Martin Luther King, nato ad Atlanta in Georgia nel 1929, laureatosi all'Universita' di Boston nel 1954 con una tesi sul teologo Paul Tillich, lo stesso anno si stabilisce, come pastore battista, a Montgomery nell'Alabama. Dal 1955 (il primo dicembre accade la vicenda di Rosa Parks) guida la lotta nonviolenta contro la discriminazione razziale, intervenendo in varie parti degli Usa. Premio Nobel per la pace nel 1964, piu' volte oggetto di attentati e repressione, muore assassinato nel 1968. Opere di Martin Luther King: tra i testi piu' noti: La forza di amare, Sei, Torino 1967, 1994
(edizione italiana curata da Ernesto Balducci); Lettera dal carcere di Birmingham - Pellegrinaggio alla nonviolenza, Movimento Nonviolento, Verona 1993; L'"altro" Martin Luther King, Claudiana, Torino 1993 (antologia a cura di Paolo Naso); "I have a dream", Mondadori, Milano 2001; cfr. anche: Marcia verso la liberta', Ando', Palermo 1968; Lettera dal carcere, La Locusta, Vicenza 1968; Il fronte della coscienza, Sei, Torino 1968; Perche' non possiamo aspettare, Ando', Palermo 1970; Dove stiamo andando, verso il caos o la comunita'?, Sei, Torino 1970. Presso la University of California Press, e' in via di pubblicazione l'intera raccolta degli scritti di Martin Luther King, a cura di Clayborne Carson (che lavora alla Stanford University). Sono usciti sinora cinque volumi (di quattordici previsti): 1. Called to Serve (January 1929 - June 1951); 2. Rediscovering Precious Values (July 1951 - November 1955); 3. Birth of a New Age (December 1955 - December 1956); 4. Symbol of the Movement (January 1957 - December 1958); 5. Threshold of a New Decade (January 1959 - December 1960); ulteriori informazioni nel sito: www.stanford.edu/group/King/ Opere su Martin Luther King: Arnulf Zitelmann, Non mi piegherete.

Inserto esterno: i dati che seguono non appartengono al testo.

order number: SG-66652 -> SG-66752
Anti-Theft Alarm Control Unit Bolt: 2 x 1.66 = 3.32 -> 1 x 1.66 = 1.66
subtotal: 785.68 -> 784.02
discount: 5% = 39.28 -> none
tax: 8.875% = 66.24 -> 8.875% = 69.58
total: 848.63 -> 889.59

Vita di Martin Luther King, Feltrinelli, Milano 1996; Sandra Cavallucci, Martin Luther King, Mondadori, Milano 2004. Esistono altri testi in italiano (ad esempio Hubert Gerbeau, Martin Luther King, Cittadella, Assisi 1973), ma quelli a nostra conoscenza sono perlopiu' di non particolare valore: sarebbe invece assai necessario uno studio critico approfondito della figura, della riflessione e dell'azione di Martin Luther King (anche contestualizzandole e confrontandole con altre contemporanee personalita', riflessioni ed esperienze di resistenza antirazzista in America). Una introduzione sintetica e' in "Azione nonviolenta" dell'aprile 1998 (alle pp. 3-9), con una buona bibliografia essenziale]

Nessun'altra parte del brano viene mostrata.